Go to the line in the entries below that holds "[365,270,492,284] different menu" and repeat exactly from there through the line that holds "(144, 263) none", inclusive.

Excerpts from a dataset:
--- START ---
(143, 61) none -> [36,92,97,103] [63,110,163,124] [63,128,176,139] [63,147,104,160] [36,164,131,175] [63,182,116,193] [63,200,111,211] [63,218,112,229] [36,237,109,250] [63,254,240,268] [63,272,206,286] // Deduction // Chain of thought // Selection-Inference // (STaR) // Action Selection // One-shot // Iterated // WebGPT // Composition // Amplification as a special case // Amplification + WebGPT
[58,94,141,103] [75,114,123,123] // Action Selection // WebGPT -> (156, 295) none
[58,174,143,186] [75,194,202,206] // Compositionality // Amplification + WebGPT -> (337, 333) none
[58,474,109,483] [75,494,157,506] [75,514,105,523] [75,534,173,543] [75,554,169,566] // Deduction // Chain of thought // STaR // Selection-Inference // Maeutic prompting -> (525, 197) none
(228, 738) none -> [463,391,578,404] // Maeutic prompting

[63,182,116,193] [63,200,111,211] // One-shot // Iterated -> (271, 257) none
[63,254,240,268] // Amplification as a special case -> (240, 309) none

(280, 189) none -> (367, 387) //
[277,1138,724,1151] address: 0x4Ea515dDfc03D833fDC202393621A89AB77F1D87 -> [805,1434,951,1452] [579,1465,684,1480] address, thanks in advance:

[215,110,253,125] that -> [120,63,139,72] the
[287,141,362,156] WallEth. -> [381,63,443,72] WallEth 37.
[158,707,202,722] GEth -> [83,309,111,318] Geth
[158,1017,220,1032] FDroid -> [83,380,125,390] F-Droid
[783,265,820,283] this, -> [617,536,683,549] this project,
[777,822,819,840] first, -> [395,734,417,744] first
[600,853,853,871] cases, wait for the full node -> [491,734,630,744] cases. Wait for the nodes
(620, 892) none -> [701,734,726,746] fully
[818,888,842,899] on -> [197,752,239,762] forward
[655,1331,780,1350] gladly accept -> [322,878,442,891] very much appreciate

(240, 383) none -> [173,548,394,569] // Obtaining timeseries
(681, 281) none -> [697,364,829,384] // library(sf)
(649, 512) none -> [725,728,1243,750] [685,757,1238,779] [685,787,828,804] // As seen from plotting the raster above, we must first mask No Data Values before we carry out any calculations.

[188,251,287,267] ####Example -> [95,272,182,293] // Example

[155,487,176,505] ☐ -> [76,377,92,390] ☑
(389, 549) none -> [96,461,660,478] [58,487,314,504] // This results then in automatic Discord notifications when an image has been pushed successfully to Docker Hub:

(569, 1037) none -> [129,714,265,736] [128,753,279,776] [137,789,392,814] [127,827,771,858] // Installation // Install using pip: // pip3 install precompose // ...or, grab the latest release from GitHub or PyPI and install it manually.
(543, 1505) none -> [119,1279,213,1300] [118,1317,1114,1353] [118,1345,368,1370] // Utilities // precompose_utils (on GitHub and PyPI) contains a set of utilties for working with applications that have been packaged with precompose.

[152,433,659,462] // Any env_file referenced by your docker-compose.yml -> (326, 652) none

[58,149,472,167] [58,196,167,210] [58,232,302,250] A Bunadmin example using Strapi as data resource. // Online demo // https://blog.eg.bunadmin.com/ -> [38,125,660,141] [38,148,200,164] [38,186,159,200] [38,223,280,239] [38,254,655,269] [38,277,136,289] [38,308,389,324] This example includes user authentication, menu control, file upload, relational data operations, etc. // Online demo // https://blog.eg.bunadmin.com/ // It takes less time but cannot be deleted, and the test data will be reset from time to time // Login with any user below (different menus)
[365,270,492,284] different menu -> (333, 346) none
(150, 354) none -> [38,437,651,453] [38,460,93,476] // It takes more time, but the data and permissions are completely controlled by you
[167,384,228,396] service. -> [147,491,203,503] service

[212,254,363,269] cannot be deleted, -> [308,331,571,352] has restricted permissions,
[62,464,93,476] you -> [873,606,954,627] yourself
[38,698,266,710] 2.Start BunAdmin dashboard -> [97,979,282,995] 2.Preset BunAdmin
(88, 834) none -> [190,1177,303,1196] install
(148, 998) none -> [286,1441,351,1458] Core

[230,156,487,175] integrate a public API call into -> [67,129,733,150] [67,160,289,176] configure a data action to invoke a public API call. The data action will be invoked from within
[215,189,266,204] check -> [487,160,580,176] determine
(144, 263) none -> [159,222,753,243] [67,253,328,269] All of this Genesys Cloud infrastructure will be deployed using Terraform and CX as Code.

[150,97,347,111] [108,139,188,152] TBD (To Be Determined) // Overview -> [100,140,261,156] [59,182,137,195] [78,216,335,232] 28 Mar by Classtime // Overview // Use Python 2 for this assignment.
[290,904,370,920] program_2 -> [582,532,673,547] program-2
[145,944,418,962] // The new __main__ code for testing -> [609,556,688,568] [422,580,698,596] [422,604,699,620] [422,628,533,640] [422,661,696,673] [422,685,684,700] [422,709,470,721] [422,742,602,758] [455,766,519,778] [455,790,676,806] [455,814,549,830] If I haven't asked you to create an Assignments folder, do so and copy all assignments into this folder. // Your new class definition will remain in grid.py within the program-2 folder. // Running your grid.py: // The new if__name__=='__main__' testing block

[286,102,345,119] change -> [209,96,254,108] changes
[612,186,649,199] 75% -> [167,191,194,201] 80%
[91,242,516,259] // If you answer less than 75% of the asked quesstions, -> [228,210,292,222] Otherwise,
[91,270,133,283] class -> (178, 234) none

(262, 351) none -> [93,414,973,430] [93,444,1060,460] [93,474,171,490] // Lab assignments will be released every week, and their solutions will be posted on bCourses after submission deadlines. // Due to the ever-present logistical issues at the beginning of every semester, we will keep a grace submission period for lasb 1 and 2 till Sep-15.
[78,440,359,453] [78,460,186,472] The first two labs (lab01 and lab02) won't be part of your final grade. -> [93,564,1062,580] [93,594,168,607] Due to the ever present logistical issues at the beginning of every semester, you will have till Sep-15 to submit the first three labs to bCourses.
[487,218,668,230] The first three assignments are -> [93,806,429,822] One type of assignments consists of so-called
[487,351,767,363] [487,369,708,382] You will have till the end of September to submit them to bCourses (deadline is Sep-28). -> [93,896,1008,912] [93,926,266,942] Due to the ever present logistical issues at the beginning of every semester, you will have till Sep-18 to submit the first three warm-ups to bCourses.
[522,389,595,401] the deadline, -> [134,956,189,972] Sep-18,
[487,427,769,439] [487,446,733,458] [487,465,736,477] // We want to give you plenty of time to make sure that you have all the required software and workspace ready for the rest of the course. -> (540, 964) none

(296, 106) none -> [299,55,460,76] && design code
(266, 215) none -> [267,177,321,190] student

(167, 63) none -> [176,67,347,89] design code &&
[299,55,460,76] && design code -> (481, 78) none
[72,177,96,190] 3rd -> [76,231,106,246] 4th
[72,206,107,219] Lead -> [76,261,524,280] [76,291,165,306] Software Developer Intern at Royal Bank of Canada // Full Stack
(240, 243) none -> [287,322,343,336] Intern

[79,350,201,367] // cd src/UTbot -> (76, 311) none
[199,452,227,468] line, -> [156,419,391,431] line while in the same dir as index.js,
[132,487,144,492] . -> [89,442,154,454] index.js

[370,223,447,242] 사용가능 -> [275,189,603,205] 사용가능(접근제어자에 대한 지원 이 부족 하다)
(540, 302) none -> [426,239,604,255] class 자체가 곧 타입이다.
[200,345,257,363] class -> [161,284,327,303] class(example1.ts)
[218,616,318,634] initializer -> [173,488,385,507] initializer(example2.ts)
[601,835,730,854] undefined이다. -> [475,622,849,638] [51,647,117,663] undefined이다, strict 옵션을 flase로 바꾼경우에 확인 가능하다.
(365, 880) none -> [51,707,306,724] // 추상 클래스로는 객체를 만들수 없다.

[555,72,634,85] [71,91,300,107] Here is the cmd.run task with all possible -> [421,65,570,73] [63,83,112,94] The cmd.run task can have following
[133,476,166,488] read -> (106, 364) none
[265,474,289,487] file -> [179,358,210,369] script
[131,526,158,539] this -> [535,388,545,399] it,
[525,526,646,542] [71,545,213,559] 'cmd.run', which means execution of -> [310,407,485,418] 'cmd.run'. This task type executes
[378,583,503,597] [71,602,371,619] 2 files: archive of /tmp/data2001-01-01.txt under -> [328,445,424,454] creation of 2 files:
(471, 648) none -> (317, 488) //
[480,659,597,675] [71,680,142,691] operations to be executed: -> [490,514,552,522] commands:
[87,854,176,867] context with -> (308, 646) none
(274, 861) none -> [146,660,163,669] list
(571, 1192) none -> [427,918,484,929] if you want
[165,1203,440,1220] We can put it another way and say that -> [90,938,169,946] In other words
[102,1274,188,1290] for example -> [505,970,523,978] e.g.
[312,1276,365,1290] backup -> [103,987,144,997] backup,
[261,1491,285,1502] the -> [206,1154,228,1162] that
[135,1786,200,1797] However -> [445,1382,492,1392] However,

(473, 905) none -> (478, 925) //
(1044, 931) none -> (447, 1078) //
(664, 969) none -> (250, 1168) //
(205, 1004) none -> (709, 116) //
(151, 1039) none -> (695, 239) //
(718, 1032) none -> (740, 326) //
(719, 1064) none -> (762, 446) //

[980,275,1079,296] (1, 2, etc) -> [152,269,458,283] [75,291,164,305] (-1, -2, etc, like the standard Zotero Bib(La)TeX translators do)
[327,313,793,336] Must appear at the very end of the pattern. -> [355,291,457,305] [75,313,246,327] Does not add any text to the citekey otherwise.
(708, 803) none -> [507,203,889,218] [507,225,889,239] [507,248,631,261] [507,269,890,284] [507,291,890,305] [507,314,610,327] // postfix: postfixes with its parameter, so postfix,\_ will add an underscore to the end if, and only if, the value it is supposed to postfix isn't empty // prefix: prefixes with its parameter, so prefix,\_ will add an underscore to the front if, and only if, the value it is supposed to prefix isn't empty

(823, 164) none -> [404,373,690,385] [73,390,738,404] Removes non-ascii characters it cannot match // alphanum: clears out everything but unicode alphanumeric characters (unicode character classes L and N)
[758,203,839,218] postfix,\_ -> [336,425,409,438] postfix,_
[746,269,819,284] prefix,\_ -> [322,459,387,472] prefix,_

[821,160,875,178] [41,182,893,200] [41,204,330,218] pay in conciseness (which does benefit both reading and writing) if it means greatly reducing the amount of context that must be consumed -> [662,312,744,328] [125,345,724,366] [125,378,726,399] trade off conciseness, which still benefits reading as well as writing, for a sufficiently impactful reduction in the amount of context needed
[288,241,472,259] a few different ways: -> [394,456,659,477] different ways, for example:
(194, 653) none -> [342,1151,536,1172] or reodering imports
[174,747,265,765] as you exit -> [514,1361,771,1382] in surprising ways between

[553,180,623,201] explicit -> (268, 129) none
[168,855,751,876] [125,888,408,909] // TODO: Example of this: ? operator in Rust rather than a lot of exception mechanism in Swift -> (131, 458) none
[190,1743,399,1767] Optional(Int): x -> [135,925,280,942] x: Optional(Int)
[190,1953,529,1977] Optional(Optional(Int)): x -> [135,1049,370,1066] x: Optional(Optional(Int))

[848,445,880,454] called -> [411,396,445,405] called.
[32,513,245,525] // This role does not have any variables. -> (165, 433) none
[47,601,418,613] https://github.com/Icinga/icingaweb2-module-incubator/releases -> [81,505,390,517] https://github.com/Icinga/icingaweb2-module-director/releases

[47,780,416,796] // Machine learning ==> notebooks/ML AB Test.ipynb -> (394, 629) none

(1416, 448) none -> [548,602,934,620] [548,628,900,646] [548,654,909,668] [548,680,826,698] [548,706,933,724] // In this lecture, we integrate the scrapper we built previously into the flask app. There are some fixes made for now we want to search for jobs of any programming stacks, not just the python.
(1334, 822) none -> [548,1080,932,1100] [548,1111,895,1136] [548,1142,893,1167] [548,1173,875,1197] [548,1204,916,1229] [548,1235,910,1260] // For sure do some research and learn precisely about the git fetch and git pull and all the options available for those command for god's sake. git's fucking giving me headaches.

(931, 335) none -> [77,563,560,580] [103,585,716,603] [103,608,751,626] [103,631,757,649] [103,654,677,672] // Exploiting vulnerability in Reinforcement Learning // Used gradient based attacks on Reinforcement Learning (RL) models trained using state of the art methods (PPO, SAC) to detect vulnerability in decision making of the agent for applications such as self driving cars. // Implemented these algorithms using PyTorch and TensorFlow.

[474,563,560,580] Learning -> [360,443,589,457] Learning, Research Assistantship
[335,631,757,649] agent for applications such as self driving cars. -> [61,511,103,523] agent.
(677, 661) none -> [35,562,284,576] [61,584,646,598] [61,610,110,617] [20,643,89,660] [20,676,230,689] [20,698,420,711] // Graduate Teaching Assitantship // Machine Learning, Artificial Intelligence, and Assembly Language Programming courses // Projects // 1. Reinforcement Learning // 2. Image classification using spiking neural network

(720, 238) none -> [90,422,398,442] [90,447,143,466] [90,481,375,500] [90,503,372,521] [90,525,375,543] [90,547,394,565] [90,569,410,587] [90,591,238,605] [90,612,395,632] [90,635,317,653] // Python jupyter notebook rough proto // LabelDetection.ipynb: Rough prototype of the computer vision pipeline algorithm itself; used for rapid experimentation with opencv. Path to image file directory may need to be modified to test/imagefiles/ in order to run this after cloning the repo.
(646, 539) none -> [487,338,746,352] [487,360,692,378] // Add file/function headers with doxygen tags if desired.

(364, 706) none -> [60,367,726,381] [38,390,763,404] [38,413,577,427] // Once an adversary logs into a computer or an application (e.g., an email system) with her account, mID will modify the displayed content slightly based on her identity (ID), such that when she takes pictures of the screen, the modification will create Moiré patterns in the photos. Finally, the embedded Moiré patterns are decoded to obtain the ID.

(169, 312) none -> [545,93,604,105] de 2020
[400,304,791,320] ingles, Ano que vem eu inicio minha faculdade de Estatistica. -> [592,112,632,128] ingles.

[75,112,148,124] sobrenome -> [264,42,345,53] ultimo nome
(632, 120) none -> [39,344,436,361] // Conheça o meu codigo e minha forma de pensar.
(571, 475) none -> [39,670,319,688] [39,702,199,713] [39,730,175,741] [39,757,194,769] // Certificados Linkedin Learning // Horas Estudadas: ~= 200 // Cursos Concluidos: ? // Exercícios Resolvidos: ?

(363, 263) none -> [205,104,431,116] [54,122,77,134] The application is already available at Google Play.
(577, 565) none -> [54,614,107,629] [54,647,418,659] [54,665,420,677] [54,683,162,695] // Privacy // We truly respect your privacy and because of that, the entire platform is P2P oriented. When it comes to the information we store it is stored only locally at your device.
--- END ---
## WRITTEN SOLUTION:
[365,270,492,284] different menu -> (333, 346) none
(150, 354) none -> [38,437,651,453] [38,460,93,476] // It takes more time, but the data and permissions are completely controlled by you
[167,384,228,396] service. -> [147,491,203,503] service

[212,254,363,269] cannot be deleted, -> [308,331,571,352] has restricted permissions,
[62,464,93,476] you -> [873,606,954,627] yourself
[38,698,266,710] 2.Start BunAdmin dashboard -> [97,979,282,995] 2.Preset BunAdmin
(88, 834) none -> [190,1177,303,1196] install
(148, 998) none -> [286,1441,351,1458] Core

[230,156,487,175] integrate a public API call into -> [67,129,733,150] [67,160,289,176] configure a data action to invoke a public API call. The data action will be invoked from within
[215,189,266,204] check -> [487,160,580,176] determine
(144, 263) none -> [159,222,753,243] [67,253,328,269] All of this Genesys Cloud infrastructure will be deployed using Terraform and CX as Code.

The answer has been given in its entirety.